## Imports

In [1]:
import sys, pdb
import numpy as np
from keras.utils.np_utils import to_categorical
from keras.models import Sequential
from keras.layers import Dense, Dropout, Activation
from keras.optimizers import RMSprop
from keras.layers.recurrent import LSTM

# Add the parent directory to PYTHONPATH so that we can use utils.py
sys.path.append('..')
import utils

%load_ext autoreload
%autoreload 2

Using TensorFlow backend.


## Load Vector Embeddings

In [2]:
d = 50 #dimensionality of word vectors
data = utils.build_word_vector_matrix('../data/embeddings/5/vectors_d{}.txt'.format(d))
embeddings, labels, id_to_move, move_to_id = data

## Load Move Dataset

In [3]:
with open('../data/test_moves.txt', 'r') as f:
    moves = f.read().split()
    
# reduce number of moves for now
moves = moves[:100000]
uniq_moves = list(set(moves))
print('{} unique moves in vector encoding'.format(len(labels)))
print('{} unique moves in training set'.format(len(uniq_moves)))

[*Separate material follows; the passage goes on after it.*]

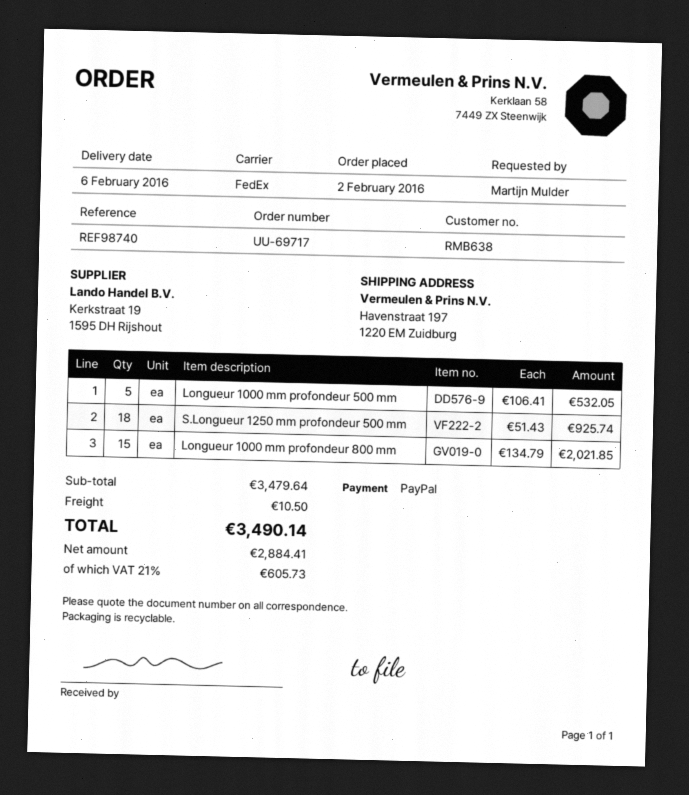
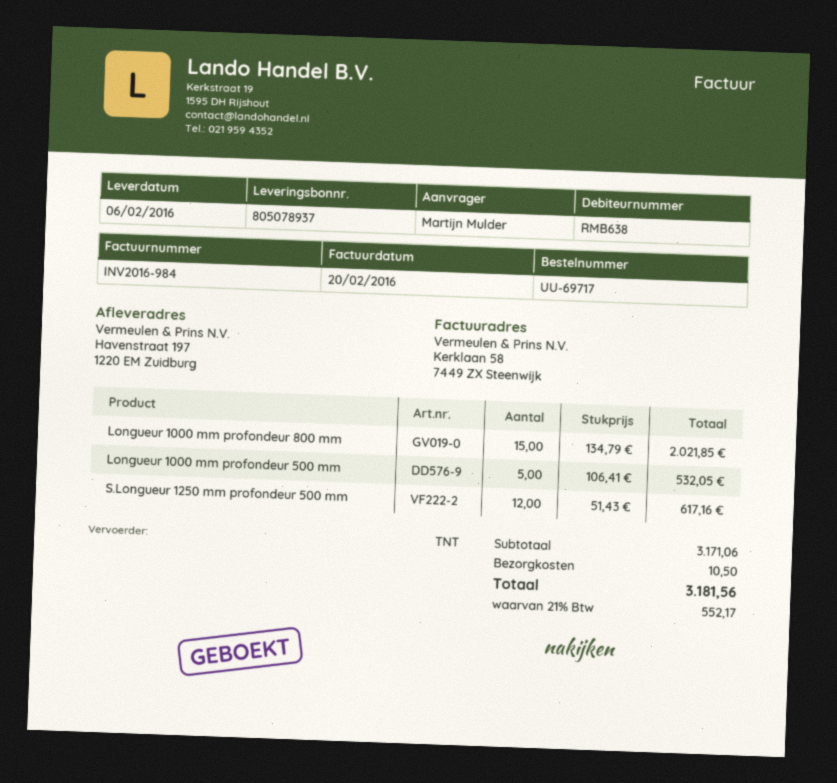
shipping method: FedEx -> TNT
S.Longueur 1250 mm profondeur 500 mm: 18 x 51.43 = 925.74 -> 12 x 51.43 = 617.16
subtotal: 3479.64 -> 3171.06
tax: 21% = 605.73 -> 21% = 552.17
total: 3490.14 -> 3181.56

3469 unique moves in vector encoding
1951 unique moves in training set


In [4]:
window_size = 20
step = 1
input_moves = []
output_moves = []

for i in range(0, len(moves) - window_size, step):
    input_moves.append(moves[i:i + window_size])
    output_moves.append(moves[i + window_size])

output_move_ids = []
for m in output_moves:
    if m in move_to_id:
        output_move_ids.append(move_to_id[m])
    else:
        # unknown
        output_move_ids.append(-1)

y = to_categorical(output_move_ids, len(labels))
X = []
print('{} input sequences'.format(len(input_moves)))
unknown_moves = set()
for sequence in input_moves:
    seq = []
    for move in sequence:
        if move in move_to_id:
            #vec is of length 50
            vec = embeddings[move_to_id[move]]
            seq.append(vec.tolist())
        else:
            unknown_moves.add(move)
            #this zero array is of length 50
            seq.append(np.zeros((d,)).tolist())
    X.append(seq)

# really wierd fucking bug right here
w = np.array(X)
X = w

print('Moves not found in vector embedding dictionary:')
print(*unknown_moves)

99980 input sequences
Moves not found in vector embedding dictionary:
N5xh4 Nbxd3+ R4d2+ R2h6+ Rexb6 Raxf2+ Rdxd5+ Nce8+ N3e2+ R4xe6 Nba8 Naxc8 N6xa5 Rhf8+ axb1=Q Ne7# Rcg6+ g5# Qxh3# Ned2+ Raxd5+ Kxe6+ Rah6 Ndxf3+ N4xf3 Ngxf4+ Rhg6+ Qb6# Rdxf6+ Qe2# N8xh7 Rcxg7+ N4d3


In [None]:
model = Sequential()
model.add(LSTM(256, return_sequences=True, batch_input_shape=(None, window_size, d)))
model.add(Dropout(0.5))
model.add(LSTM(256, return_sequences=False))
model.add(Dropout(0.5))
model.add(Dense(len(labels)))
model.add(Activation('softmax'))
model.compile(loss='categorical_crossentropy', optimizer=RMSprop(lr=0.001, decay=0.0001), metrics=['accuracy'])
print(model.summary())

____________________________________________________________________________________________________
Layer (type)                     Output Shape          Param #     Connected to                     
lstm_1 (LSTM)                    (None, 20, 256)       314368      lstm_input_1[0][0]               
____________________________________________________________________________________________________
dropout_1 (Dropout)              (None, 20, 256)       0           lstm_1[0][0]                     
____________________________________________________________________________________________________
lstm_2 (LSTM)                    (None, 256)           525312      dropout_1[0][0]                  
____________________________________________________________________________________________________
dropout_2 (Dropout)              (None, 256)           0           lstm_2[0][0]                     
___________________________________________________________________________________________

In [None]:
# more epochs is usually better, but training can be very slow if not on a GPU
epochs = 30
history = model.fit(X, y, batch_size=32, nb_epoch=epochs, validation_split=0.2, verbose=1)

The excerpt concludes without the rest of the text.